Tests can be the measure of your skills or knowledge. Evaluative or even diagnostic.
Tests can be the method by which you are able to gauge yourself. The method to identify where you excel and where you come up short.

Not to mention pleasure and affirmation as a motivation as I think... I saw recently...
Here>
quote:

Resident Sadist:
It touches my heart and slakes my sadistic lust when she truly suffers. I mean, jaw jittering with knees knocking in fear, lip quivering, raccoon eyes shedding mascara stained tears that are rolling down her cheeks from the physical pain and emotional turmoil it took to muster up the courage to do this. Then finally she screams a primal scream and burst out crying. It is that deep emotional crying that encompasses all the emotions at once. She is crying from fearful terror, pain, love, faith and joy all at once because they were released when she crossed the thresholds to come to me.

Those truly selfless 'sacrifices' for my pleasure, that journey down a hard painful road to come be with me in my place, to be with my violent animal nature, those are the measure of sacrifice for me. Because it was for my pleasure, not her orgasm. That is a tangible measure that can be weighed in blood sweat and tears. Something you can put on a scale and say, "this proof is a measure of love, devotion and and trust in me."

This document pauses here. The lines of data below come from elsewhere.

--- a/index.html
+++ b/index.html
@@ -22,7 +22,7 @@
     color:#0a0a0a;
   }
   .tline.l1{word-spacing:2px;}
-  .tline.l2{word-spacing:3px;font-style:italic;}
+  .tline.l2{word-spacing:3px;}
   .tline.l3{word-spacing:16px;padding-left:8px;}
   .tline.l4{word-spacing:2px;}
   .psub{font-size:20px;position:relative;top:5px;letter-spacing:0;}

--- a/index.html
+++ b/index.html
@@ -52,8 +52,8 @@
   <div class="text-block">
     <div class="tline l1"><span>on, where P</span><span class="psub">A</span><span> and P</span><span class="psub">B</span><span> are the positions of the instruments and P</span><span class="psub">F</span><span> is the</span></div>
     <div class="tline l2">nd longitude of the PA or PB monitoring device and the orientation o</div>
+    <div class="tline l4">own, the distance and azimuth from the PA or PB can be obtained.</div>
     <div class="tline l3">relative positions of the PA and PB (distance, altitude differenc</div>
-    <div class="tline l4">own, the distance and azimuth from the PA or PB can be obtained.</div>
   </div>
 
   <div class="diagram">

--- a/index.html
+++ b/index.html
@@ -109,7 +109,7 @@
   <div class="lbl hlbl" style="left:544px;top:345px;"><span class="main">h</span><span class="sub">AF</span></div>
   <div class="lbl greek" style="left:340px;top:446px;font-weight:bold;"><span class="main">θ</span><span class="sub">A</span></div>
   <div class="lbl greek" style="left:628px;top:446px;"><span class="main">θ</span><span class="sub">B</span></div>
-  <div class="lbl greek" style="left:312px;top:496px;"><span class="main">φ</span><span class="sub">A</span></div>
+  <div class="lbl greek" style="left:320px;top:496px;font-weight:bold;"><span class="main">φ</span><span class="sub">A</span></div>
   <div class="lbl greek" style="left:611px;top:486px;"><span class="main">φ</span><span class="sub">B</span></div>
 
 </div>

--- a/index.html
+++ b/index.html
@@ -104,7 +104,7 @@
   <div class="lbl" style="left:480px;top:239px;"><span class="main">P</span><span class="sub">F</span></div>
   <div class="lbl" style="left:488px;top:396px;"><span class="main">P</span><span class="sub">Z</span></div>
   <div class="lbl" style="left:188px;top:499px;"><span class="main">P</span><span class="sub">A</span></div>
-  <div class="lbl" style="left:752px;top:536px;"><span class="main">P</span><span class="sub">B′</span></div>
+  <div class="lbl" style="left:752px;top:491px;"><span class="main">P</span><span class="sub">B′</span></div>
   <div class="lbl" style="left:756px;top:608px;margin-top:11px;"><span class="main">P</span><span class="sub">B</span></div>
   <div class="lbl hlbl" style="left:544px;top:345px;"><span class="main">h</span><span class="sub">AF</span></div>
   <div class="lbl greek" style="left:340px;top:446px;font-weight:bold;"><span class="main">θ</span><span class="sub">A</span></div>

So if you ever see me look fondly at a puddle of piss on the floor under a torture device or see me smile if when someone shits themselves in fear or pain, I am smiling because it warms my heart to see a tangible measures of dedication.




littlewonder -> RE: How have you been tested by your Dom/Master? (2/6/2014 5:33:57 PM)


quote:

ORIGINAL: ARIES83

If I subject my partner to discomfort and she endures it. Isn't that a test...
A test of devotion, endurance, of her limits? Of her acceptance of my control and the surrendering of herself to my will?



I don't see any of that as a test. He already knows I'm devoted to him and that he controls me and I surrender all to him and that I will endure for him.

When he subjects me to discomforts it's because he gets off on the screams and the pain he puts me through...that's it. Definitely not a test though. He just gets off on my discomfort.